What the task requires:
Leaving every picture out, repeat all of the entries below exactly.

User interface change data
================================

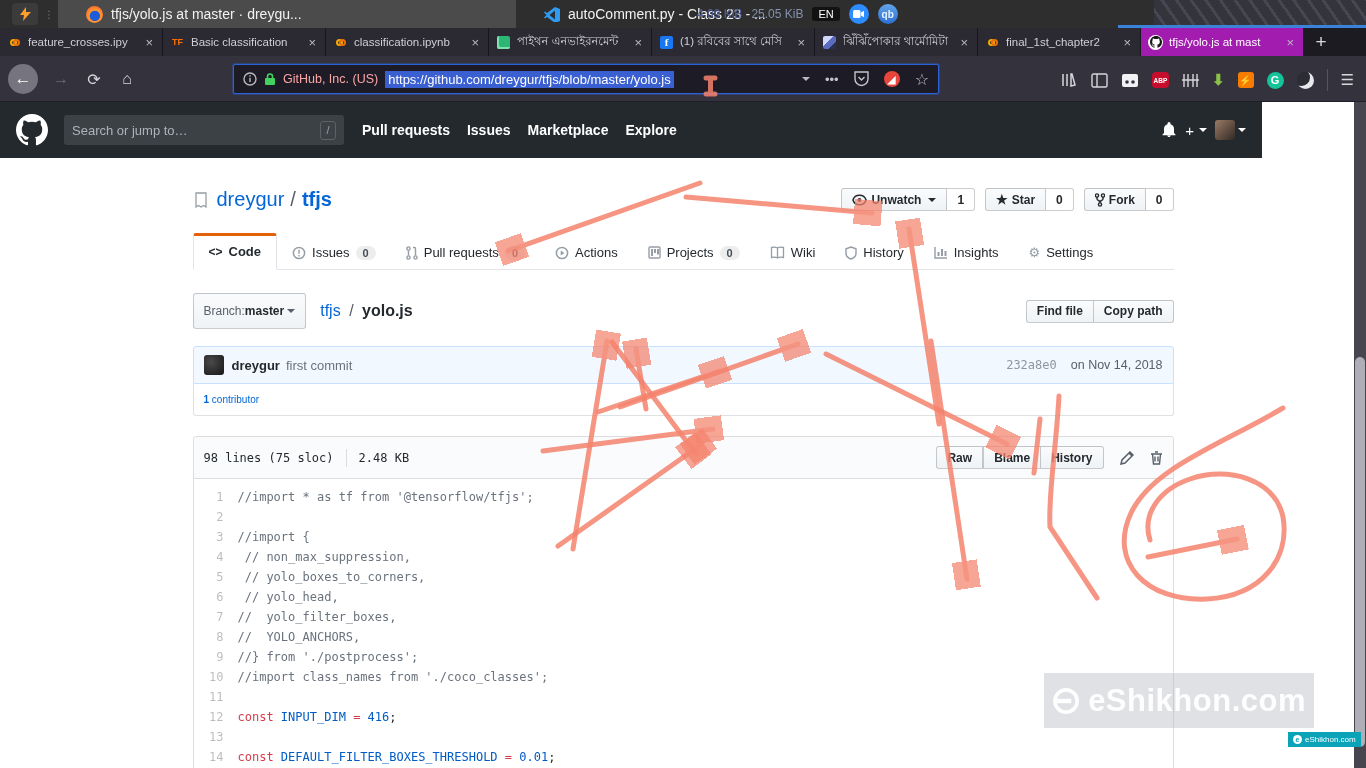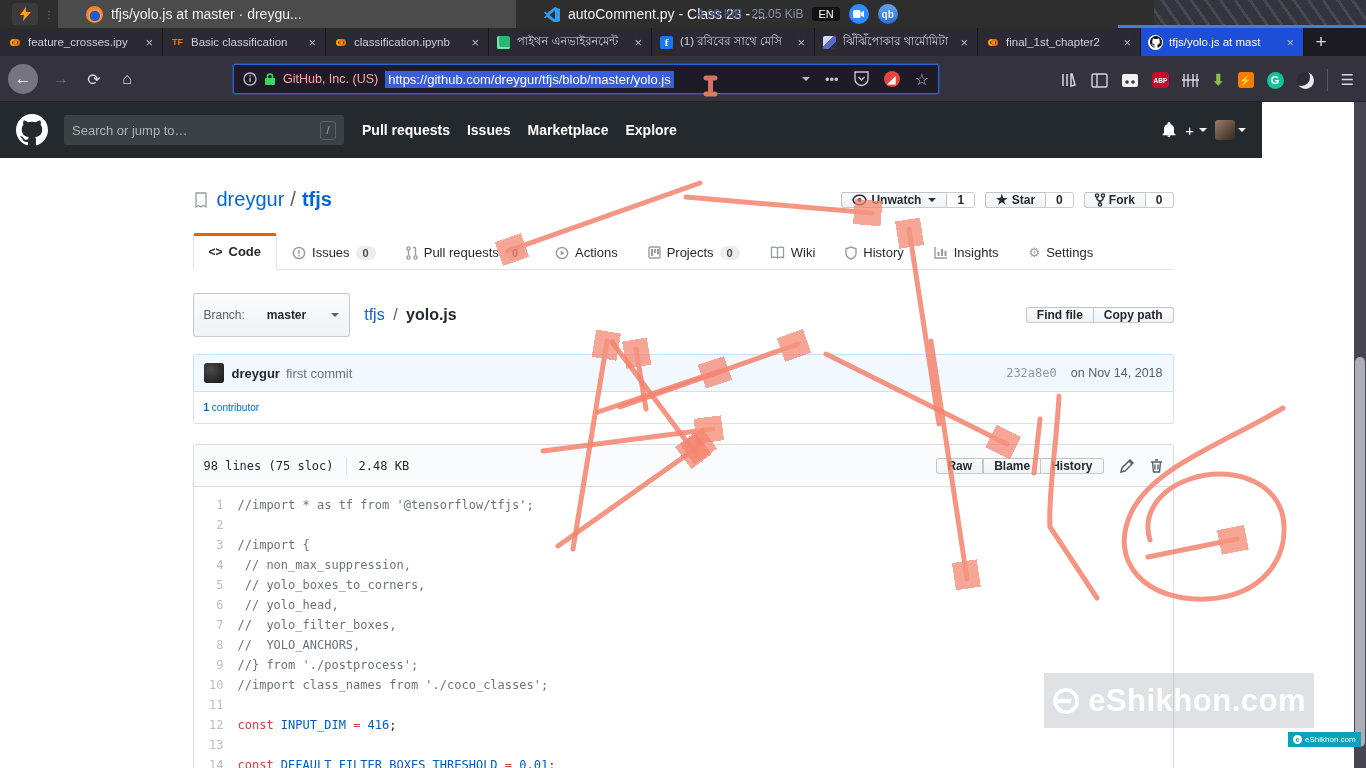--- a/index.html
+++ b/index.html
@@ -21,21 +21,21 @@
   .net-down{color:#8590ab;}
   .enbadge{background:#121212;color:#fff;border-radius:3px;padding:1px 6px;font-size:11px;}
   .cam{width:20px;height:20px;border-radius:50%;background:#2d8cff;display:flex;align-items:center;justify-content:center;}
   .qb{width:20px;height:20px;border-radius:50%;background:linear-gradient(#63a5e8,#2b6fd4);color:#eaf4ff;font-size:10px;font-weight:bold;display:flex;align-items:center;justify-content:center;}
   .stripes{position:absolute;right:0;top:0;width:212px;height:28px;background:repeating-linear-gradient(55deg,#34343c 0 9px,#474753 9px 12px);}
   .wsbar{position:absolute;right:0;bottom:0;width:248px;height:3px;background:#3b82d9;}
 
   
   #tabbar{position:absolute;top:28px;left:0;width:1366px;height:28px;background:#1c1b22;display:flex;z-index:10;}
   .btab{flex:0 0 163px;display:flex;align-items:center;gap:6px;padding:0 7px;background:#2b2a33;border-right:1px solid#17161c;color:#cfcfd8;font-size:11.5px;}
-  .btab.active{background:#1d4ed8;color:#fff;}
+  .btab.active{background:#a21caf;color:#fff;}
   .btab .ttl{flex:1;white-space:nowrap;overflow:hidden;}
   .btab .cls{color:#b9b9c2;font-size:13px;padding:0 2px;}
   .newtab{width:34px;display:flex;align-items:center;justify-content:center;color:#d8d8de;font-size:19px;}
   .fav{flex:0 0 15px;height:15px;display:flex;align-items:center;justify-content:center;}
   .fav-colab{display:flex;}
   .fav-colab i{display:block;width:7px;height:7px;border:2.5px solid #f9ab00;border-radius:50%;}
   .fav-colab i+i{margin-left:-4px;border-color:#e8710a;}
   .fav-tf{color:#ff6f00;font-weight:bold;font-size:9px;}
   .fav-env{width:13px;height:13px;background:#2bb673;border-radius:2px;box-shadow:inset 2px -2px 0 #7fe0b0;}
   .fav-fb{width:13px;height:13px;background:#1877f2;color:#fff;border-radius:2px;font-size:11px;font-family:"Liberation Serif",serif;font-weight:bold;display:flex;align-items:center;justify-content:center;line-height:0;}
@@ -73,34 +73,34 @@
   .caret{display:inline-block;width:0;height:0;border-left:4px solid transparent;border-right:4px solid transparent;border-top:4px solid currentColor;margin-left:3px;}
 
   
   #page{position:absolute;top:158px;left:0;width:1366px;height:610px;background:#fff;}
   .container{width:981px;margin:0 auto;position:relative;}
   .titlerow{display:flex;align-items:center;padding-top:30px;font-size:20px;color:var(--blue);}
   .titlerow .slash{color:#586069;margin:0 6px;}
   .repoicon{color:#959da5;margin-right:8px;}
   .actionbtns{margin-left:auto;display:flex;gap:10px;}
   .btngrp{display:flex;}
-  .btn{height:16px;padding:0 10px;font-size:12px;font-weight:bold;color:var(--dark);background:linear-gradient(#fafbfc,#eff3f6);border:1px solid rgba(27,31,35,.22);display:flex;align-items:center;gap:4px;}
+  .btn{height:23px;padding:0 10px;font-size:12px;font-weight:bold;color:var(--dark);background:linear-gradient(#fafbfc,#eff3f6);border:1px solid rgba(27,31,35,.22);display:flex;align-items:center;gap:4px;}
   .btngrp .btn:first-child{border-radius:3px 0 0 3px;}
   .btngrp .btn:last-child{border-radius:0 3px 3px 0;border-left:0;}
   .cntbtn{background:#fff;}
 
   .tabsrow{margin-top:21px;border-bottom:1px solid #e1e4e8;}
   .rtabs{display:flex;align-items:flex-end;}
   .rtab{padding:10px 15px;font-size:13px;color:var(--dark);display:flex;align-items:center;gap:6px;position:relative;top:1px;}
   .rtab .ic{color:#959da5;display:flex;}
   .rtab.active{background:#fff;border:1px solid #e1e4e8;border-bottom:1px solid #fff;border-top:3px solid #e36209;border-radius:3px 3px 0 0;font-weight:bold;padding-top:8px;}
   .counter{background:rgba(27,31,35,.08);border-radius:20px;padding:1px 7px;font-size:11px;font-weight:bold;color:#444d56;}
 
   .crumbrow{display:flex;align-items:center;margin-top:23px;}
-  .branchbtn{height:44px;padding:0 10px;font-size:12px;background:linear-gradient(#fafbfc,#eff3f6);border:1px solid rgba(27,31,35,.22);border-radius:3px;display:flex;align-items:center;gap:22px;color:#586069;}
+  .branchbtn{height:36px;padding:0 10px;font-size:12px;background:linear-gradient(#fafbfc,#eff3f6);border:1px solid rgba(27,31,35,.22);border-radius:3px;display:flex;align-items:center;gap:0;color:#586069;}
   .branchbtn b{color:var(--dark);}
   .crumb{margin-left:14px;font-size:16px;}
   .crumb .repo{color:var(--blue);}
   .crumb .sep{color:#586069;margin:0 4px;}
   .crumb .file{font-weight:bold;color:var(--dark);}
   .crumbbtns{margin-left:auto;display:flex;}
 
   .commitbox{margin-top:17px;background:#f1f8ff;border:1px solid #c8e1ff;border-radius:3px 3px 0 0;padding:8px 10px;display:flex;align-items:center;font-size:13px;}
   .cavatar{width:20px;height:20px;border-radius:3px;background:radial-gradient(circle at 35% 35%,#4a4a4a,#161616);margin-right:8px;}
   .cauthor{font-weight:bold;color:var(--dark);margin-right:6px;}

================================

Output for this exercise:
--- a/index.html
+++ b/index.html
@@ -21,21 +21,21 @@
   .net-down{color:#8590ab;}
   .enbadge{background:#121212;color:#fff;border-radius:3px;padding:1px 6px;font-size:11px;}
   .cam{width:20px;height:20px;border-radius:50%;background:#2d8cff;display:flex;align-items:center;justify-content:center;}
   .qb{width:20px;height:20px;border-radius:50%;background:linear-gradient(#63a5e8,#2b6fd4);color:#eaf4ff;font-size:10px;font-weight:bold;display:flex;align-items:center;justify-content:center;}
   .stripes{position:absolute;right:0;top:0;width:212px;height:28px;background:repeating-linear-gradient(55deg,#34343c 0 9px,#474753 9px 12px);}
   .wsbar{position:absolute;right:0;bottom:0;width:248px;height:3px;background:#3b82d9;}
 
   
   #tabbar{position:absolute;top:28px;left:0;width:1366px;height:28px;background:#1c1b22;display:flex;z-index:10;}
   .btab{flex:0 0 163px;display:flex;align-items:center;gap:6px;padding:0 7px;background:#2b2a33;border-right:1px solid#17161c;color:#cfcfd8;font-size:11.5px;}
-  .btab.active{background:#1d4ed8;color:#fff;}
+  .btab.active{background:#a21caf;color:#fff;}
   .btab .ttl{flex:1;white-space:nowrap;overflow:hidden;}
   .btab .cls{color:#b9b9c2;font-size:13px;padding:0 2px;}
   .newtab{width:34px;display:flex;align-items:center;justify-content:center;color:#d8d8de;font-size:19px;}
   .fav{flex:0 0 15px;height:15px;display:flex;align-items:center;justify-content:center;}
   .fav-colab{display:flex;}
   .fav-colab i{display:block;width:7px;height:7px;border:2.5px solid #f9ab00;border-radius:50%;}
   .fav-colab i+i{margin-left:-4px;border-color:#e8710a;}
   .fav-tf{color:#ff6f00;font-weight:bold;font-size:9px;}
   .fav-env{width:13px;height:13px;background:#2bb673;border-radius:2px;box-shadow:inset 2px -2px 0 #7fe0b0;}
   .fav-fb{width:13px;height:13px;background:#1877f2;color:#fff;border-radius:2px;font-size:11px;font-family:"Liberation Serif",serif;font-weight:bold;display:flex;align-items:center;justify-content:center;line-height:0;}
@@ -73,34 +73,34 @@
   .caret{display:inline-block;width:0;height:0;border-left:4px solid transparent;border-right:4px solid transparent;border-top:4px solid currentColor;margin-left:3px;}
 
   
   #page{position:absolute;top:158px;left:0;width:1366px;height:610px;background:#fff;}
   .container{width:981px;margin:0 auto;position:relative;}
   .titlerow{display:flex;align-items:center;padding-top:30px;font-size:20px;color:var(--blue);}
   .titlerow .slash{color:#586069;margin:0 6px;}
   .repoicon{color:#959da5;margin-right:8px;}
   .actionbtns{margin-left:auto;display:flex;gap:10px;}
   .btngrp{display:flex;}
-  .btn{height:16px;padding:0 10px;font-size:12px;font-weight:bold;color:var(--dark);background:linear-gradient(#fafbfc,#eff3f6);border:1px solid rgba(27,31,35,.22);display:flex;align-items:center;gap:4px;}
+  .btn{height:23px;padding:0 10px;font-size:12px;font-weight:bold;color:var(--dark);background:linear-gradient(#fafbfc,#eff3f6);border:1px solid rgba(27,31,35,.22);display:flex;align-items:center;gap:4px;}
   .btngrp .btn:first-child{border-radius:3px 0 0 3px;}
   .btngrp .btn:last-child{border-radius:0 3px 3px 0;border-left:0;}
   .cntbtn{background:#fff;}
 
   .tabsrow{margin-top:21px;border-bottom:1px solid #e1e4e8;}
   .rtabs{display:flex;align-items:flex-end;}
   .rtab{padding:10px 15px;font-size:13px;color:var(--dark);display:flex;align-items:center;gap:6px;position:relative;top:1px;}
   .rtab .ic{color:#959da5;display:flex;}
   .rtab.active{background:#fff;border:1px solid #e1e4e8;border-bottom:1px solid #fff;border-top:3px solid #e36209;border-radius:3px 3px 0 0;font-weight:bold;padding-top:8px;}
   .counter{background:rgba(27,31,35,.08);border-radius:20px;padding:1px 7px;font-size:11px;font-weight:bold;color:#444d56;}
 
   .crumbrow{display:flex;align-items:center;margin-top:23px;}
-  .branchbtn{height:44px;padding:0 10px;font-size:12px;background:linear-gradient(#fafbfc,#eff3f6);border:1px solid rgba(27,31,35,.22);border-radius:3px;display:flex;align-items:center;gap:22px;color:#586069;}
+  .branchbtn{height:36px;padding:0 10px;font-size:12px;background:linear-gradient(#fafbfc,#eff3f6);border:1px solid rgba(27,31,35,.22);border-radius:3px;display:flex;align-items:center;gap:0;color:#586069;}
   .branchbtn b{color:var(--dark);}
   .crumb{margin-left:14px;font-size:16px;}
   .crumb .repo{color:var(--blue);}
   .crumb .sep{color:#586069;margin:0 4px;}
   .crumb .file{font-weight:bold;color:var(--dark);}
   .crumbbtns{margin-left:auto;display:flex;}
 
   .commitbox{margin-top:17px;background:#f1f8ff;border:1px solid #c8e1ff;border-radius:3px 3px 0 0;padding:8px 10px;display:flex;align-items:center;font-size:13px;}
   .cavatar{width:20px;height:20px;border-radius:3px;background:radial-gradient(circle at 35% 35%,#4a4a4a,#161616);margin-right:8px;}
   .cauthor{font-weight:bold;color:var(--dark);margin-right:6px;}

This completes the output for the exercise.